United States: SEC Releases Guidance With Respect To Privately Offered Securities And The Custody Rule

Overview and Background

Late last week, the Division of Investment Management of the U.S. Securities and Exchange Commission (the "SEC") released an IM Guidance Update with respect to the custody rule, Rule 206(4)-2 (the "Custody Rule") under the Investment Advisers Act of 1940, as amended. The guidance addresses the question of whether instruments evidencing a private fund's ownership of certain privately issued securities, including non-transferable stock certificates or "certificated" limited liability company interests that were obtained through a private placement ("private security certificates"), meet the definition of "privately offered securities" under the Custody Rule and thus are not required to be held with a qualified custodian. Subject to certain conditions set forth below, the SEC clarified that such private security certificates do not have to be maintained with a qualified custodian.

Private Security Certificates Materially Similar to "Privately Offered Securities"

Under the Custody Rule "privately offered securities" include securities that are: (A) acquired from the issuer in a transaction, or series of transactions, that does not involve a public offering; (B) uncertificated; and (C) transferable only with the prior consent of the issuer or the holders of the outstanding securities of the issuer. The SEC noted that private security certificates do not technically meet the definition of "privately offered securities" under the Custody Rule because such securities are represented by certificates. However, investment advisers, through letters and inquiries, have argued that maintaining private security certificates at a qualified custodian does not provide meaningful protection to investors in private funds and adds substantial costs typically paid by fund investors.
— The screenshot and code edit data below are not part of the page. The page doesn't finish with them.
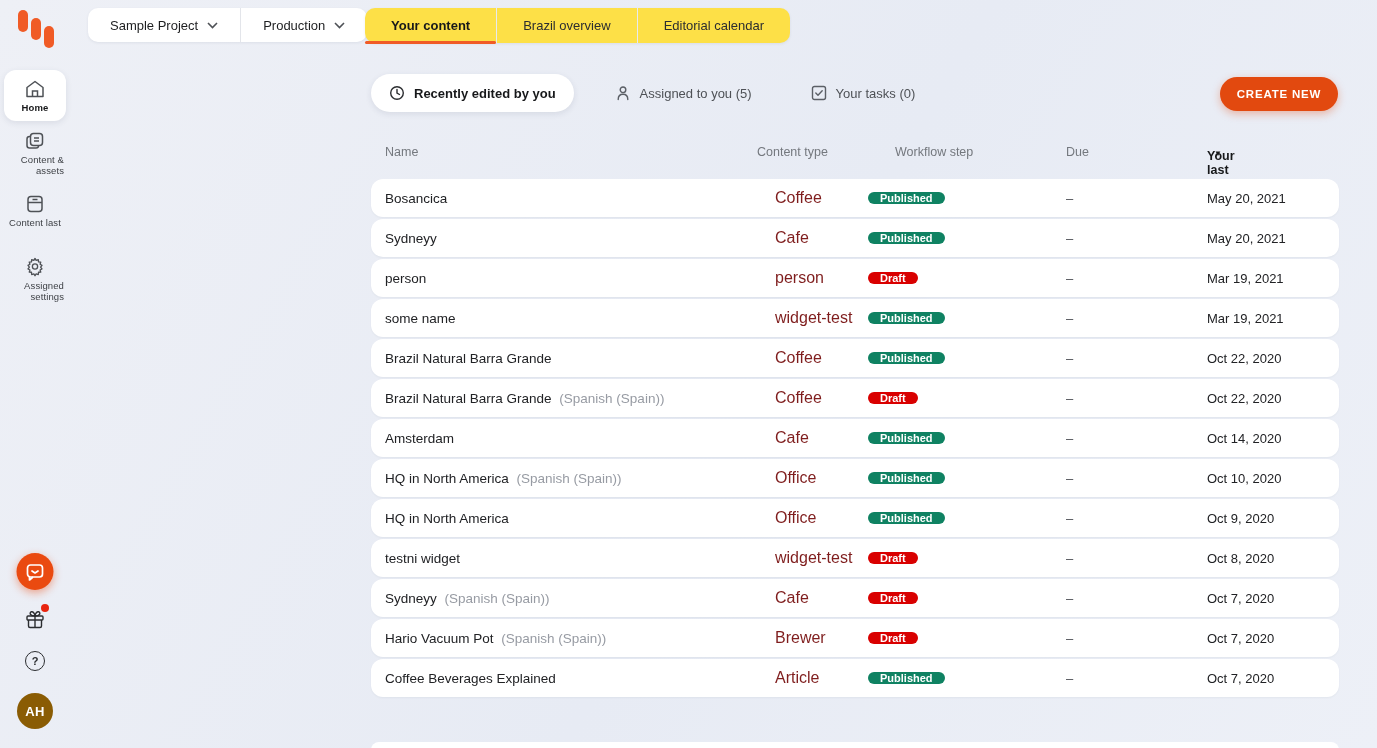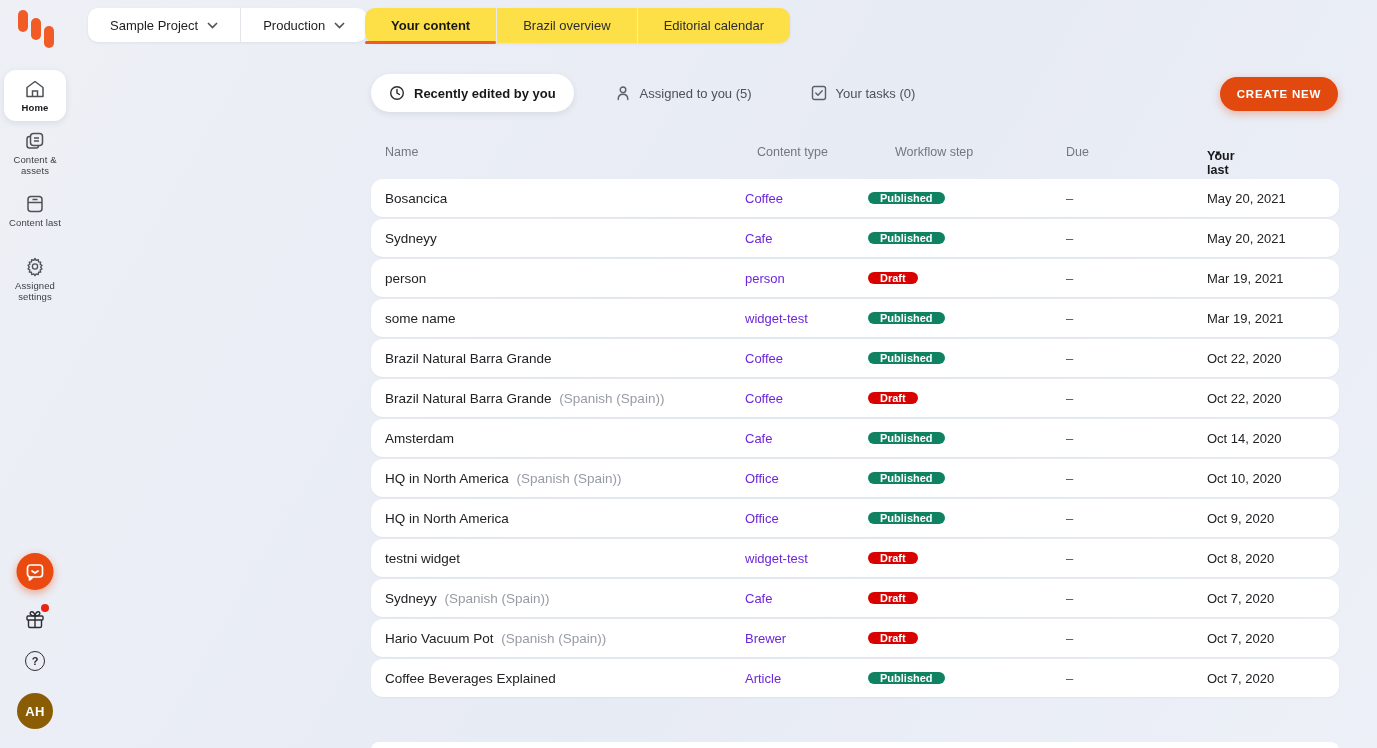--- a/index.html
+++ b/index.html
@@ -20,7 +20,7 @@
   .logo span:nth-child(2){ left:15px; top:10px; }
   .logo span:nth-child(3){ left:28px; top:18px; }
 
-  .nav-item { position:absolute; left:4px; width:62px; text-align:center; cursor:pointer;
+  .nav-item { position:absolute; left:4px; width:62px; text-align:right; cursor:pointer;
               display:flex; flex-direction:column; align-items:center; gap:3px; padding:9px 2px 8px; }
   .nav-item svg { stroke:#4e5156; fill:none; stroke-width:1.5; }
   .nav-item .nav-label { font-size:9.5px; line-height:11px; color:#3c3f44; letter-spacing:.1px; }

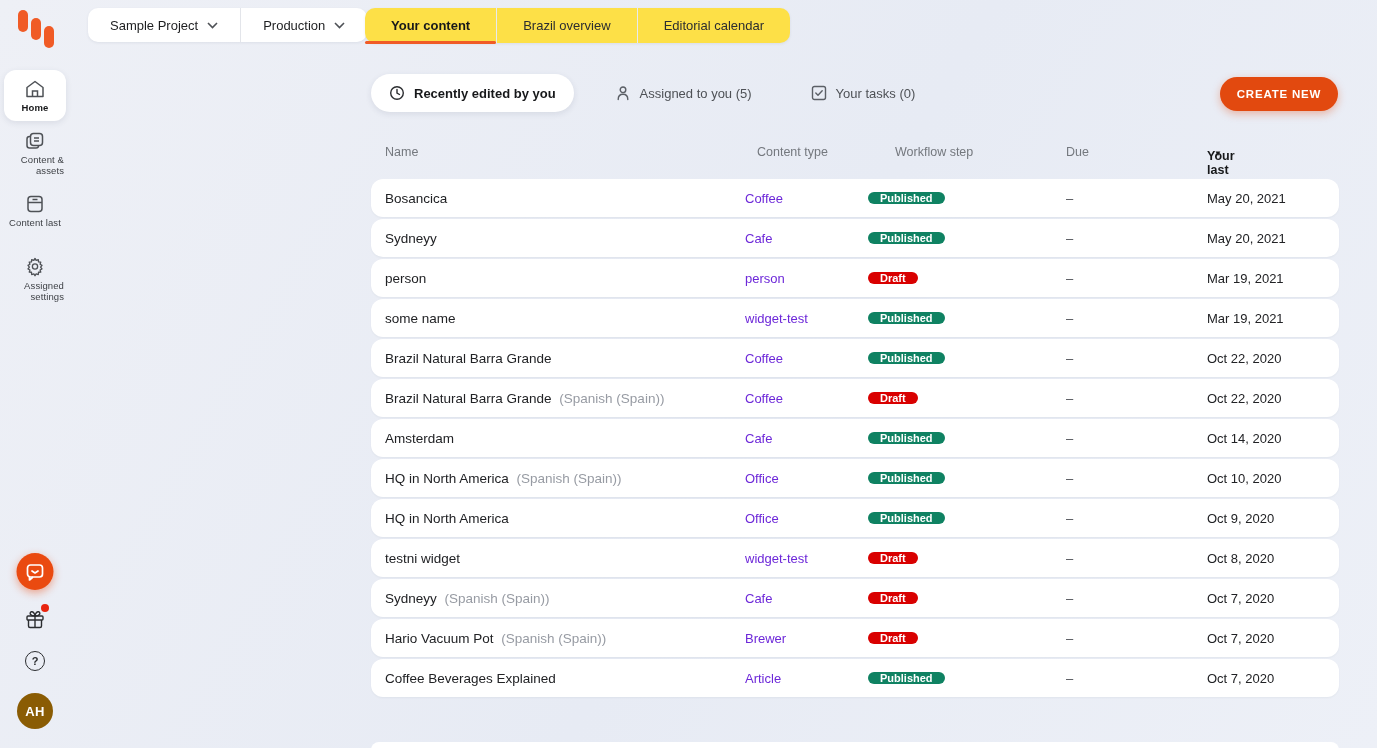--- a/index.html
+++ b/index.html
@@ -98,7 +98,7 @@
   .row > span { position:absolute; top:50%; transform:translateY(-50%); white-space:nowrap; }
   .cell-name   { left:14px;  font-size:13.5px; color:#212225; }
   .cell-variant{ color:#979ba3; margin-left:4px; }
-  .cell-type   { left:374px; font-size:13px; color:#6d28d9; }
+  .cell-type   { left:404px; font-size:16px; color:#7f1d1d; }
   .cell-badge  { left:497px; font-size:11px; font-weight:700; color:#fff; padding:0 12px;
                  border-radius:12px; }
   .badge-published { background:#0f8262; }

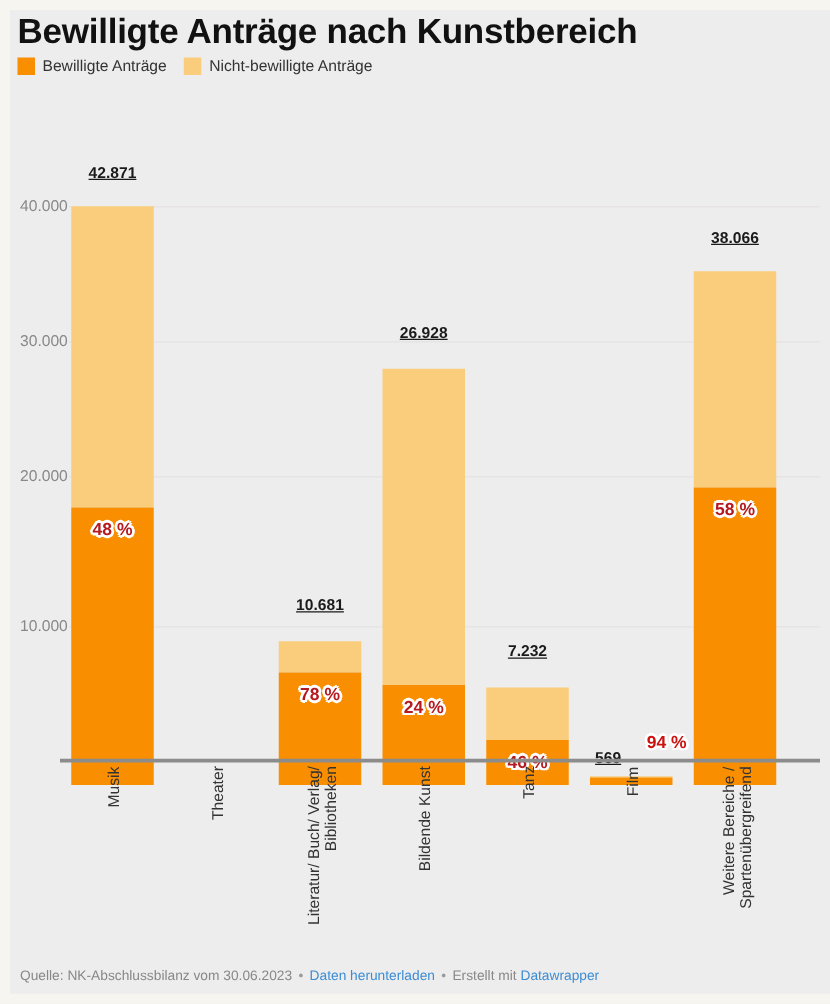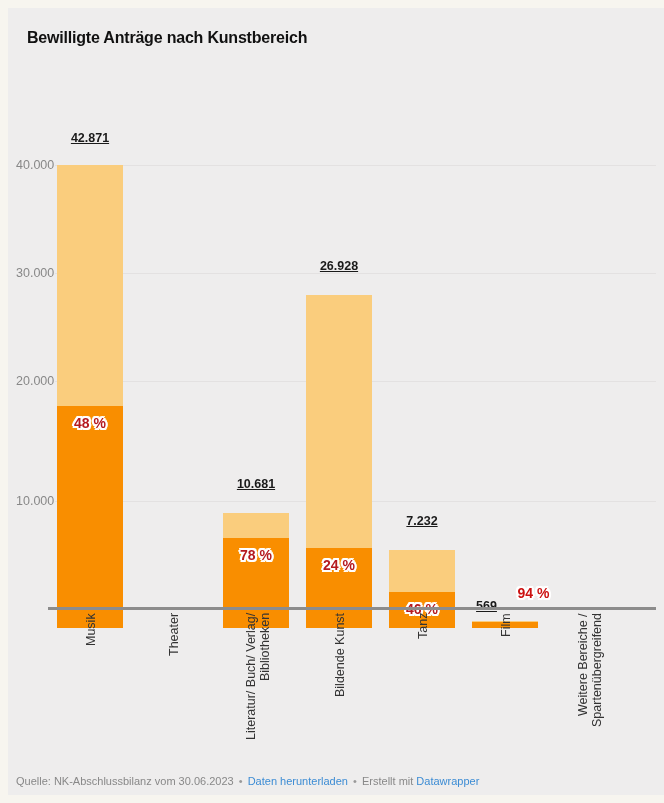--- a/index.html
+++ b/index.html
@@ -34,11 +34,11 @@
     width: 640px;
   }
   .chart-title {
-    font-size: 16px;
+    font-size: 28px;
     font-weight: bold;
     color: #111111;
     letter-spacing: -0.2px;
-    margin: 13px;
+    margin: 0;
     padding: 0;
     line-height: 26px;
     white-space: nowrap;

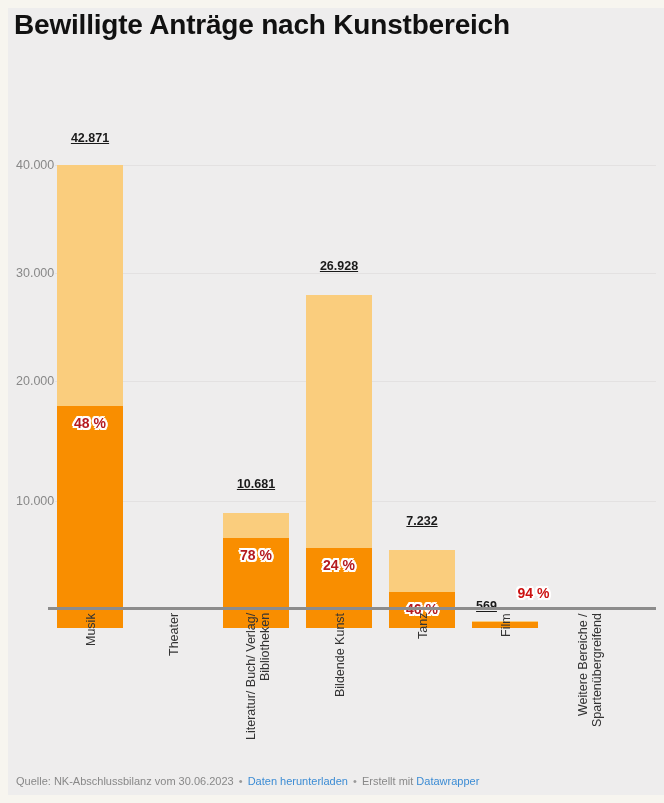--- a/index.html
+++ b/index.html
@@ -182,6 +182,16 @@
 
     <div class="header">
       <div class="chart-title">Bewilligte Anträge nach Kunstbereich</div>
+      <div class="legend">
+        <div class="legend-item">
+          <span class="legend-swatch" style="background:#F98E00"></span>
+          <span class="legend-label">Bewilligte Anträge</span>
+        </div>
+        <div class="legend-item">
+          <span class="legend-swatch" style="background:#FACD7D"></span>
+          <span class="legend-label">Nicht-bewilligte Anträge</span>
+        </div>
+      </div>
     </div>
 
     <div class="plot">

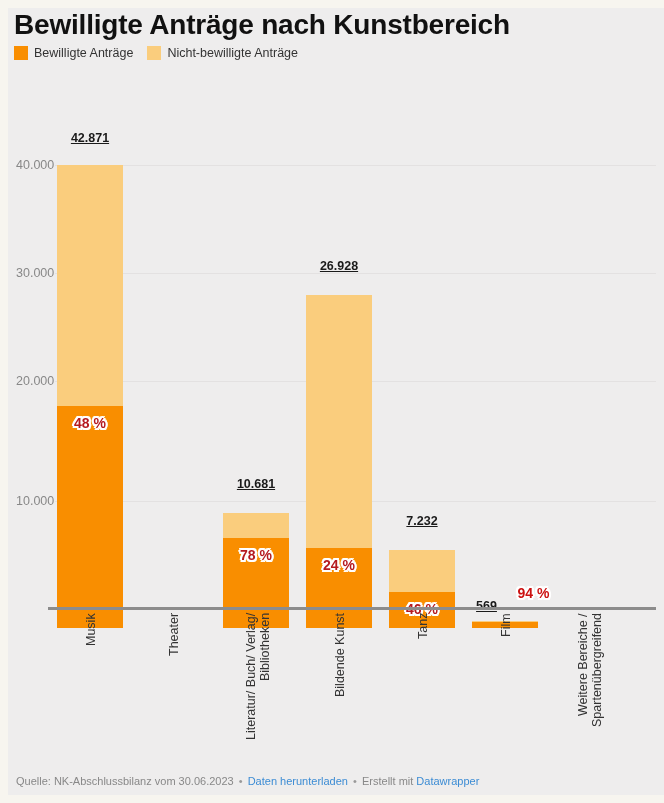--- a/index.html
+++ b/index.html
@@ -252,6 +252,14 @@
         <div class="pct-label pct-outside" style="bottom:27px; left:93%;margin-top:12px;">94 %</div>
       </div>
 
+      <div class="bar-group" style="left:547px; width:66px; height:521px;">
+        <div class="total-label" style="bottom:431px;">38.066</div>
+        <div class="bar-stack" style="height:411px;">
+          <div class="seg seg-rejected" style="bottom:238px; height:173px;"></div>
+          <div class="seg seg-approved" style="height:238px;"></div>
+        </div>
+        <div class="pct-label" style="bottom:213px;">58 %</div>
+      </div>
 
       <div class="baseline" style="bottom:18px;"></div>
Compliance with the Custody Rule

Based on the arguments set forth by investment advisers, the SEC confirmed that it would not object if an investment adviser did not maintain private security certificates with a qualified custodian, so long as certain other conditions are met:

  1. The issuer is a pooled investment vehicle subject to financial statement audits in accordance with the Custody Rule;1
  2. The certificate can be used to effect a transfer or facilitate a change in beneficial ownership of the security only with the consent of the issuer or holders of the outstanding securities of the issuer;
  3. Ownership of the security is recorded on the books of the issuer (or its transfer agent);
  4. The private security certificate contains appropriate legends restricting transfers; and
  5. The private security certificate is appropriately held by the investment adviser and can be replaced upon loss or destruction.2

Implications for Private Fund Sponsors

In light of the SEC's guidance, private equity fund managers and other registered investment advisers maintaining private security certificates with third-party custodians may wish to reconsider their existing custody arrangements with respect to such securities. While the SEC's guidance may be helpful for sponsors of funds holdings private security certificates, it is important to note that the SEC did not remove the issuer consent requirements (see #2 above). Therefore, to the extent a private security certificate does not require an issuer to consent to a transfer, it must still be held by a qualified custodian. In addition, the SEC's new guidance does not change the custody rule analysis for uncertificated securities, which may include, amongst other things, partnership interests, LLC interests, and derivatives positions held pursuant to ISDA master agreements.3

Please contact your usual Ropes & Gray attorney if you have any questions with respect to the Custody Rule or the SEC's recent guidance.

Footnotes

1 The "audit exemption" in the Custody Rules generally requires that the private fund be subject to an audit at least annually by a PCAOB-registered and inspected independent public accountant and that all such audited financial statements are distributed annual to all beneficial owners of the private fund within 120 days of the fiscal year end (or 180 days in the case of funds-of-funds).

2 Registered investment advisers should have compliance policies and procedures in place that reasonably address the safeguarding of client assets from conversion or other inappropriate use by advisory personnel.

3 For example, while the SEC clarified that partnership agreements, subscription agreements and LLC agreements are not certificates under the Custody Rule, the securities represented by such documents are "privately offered securities" provided they meet the other elements of Rule 206(4)-2(b)(2) (which includes the "issuer consent requirement"). Similarly, the SEC considers securities that are evidenced by ISDA master agreements that cannot be assigned or transferred without the consent of the counterparty to be "privately offered securities" under the Custody Rule.

The content of this article is intended to provide a general guide to the subject matter. Specialist advice should be sought about your specific circumstances.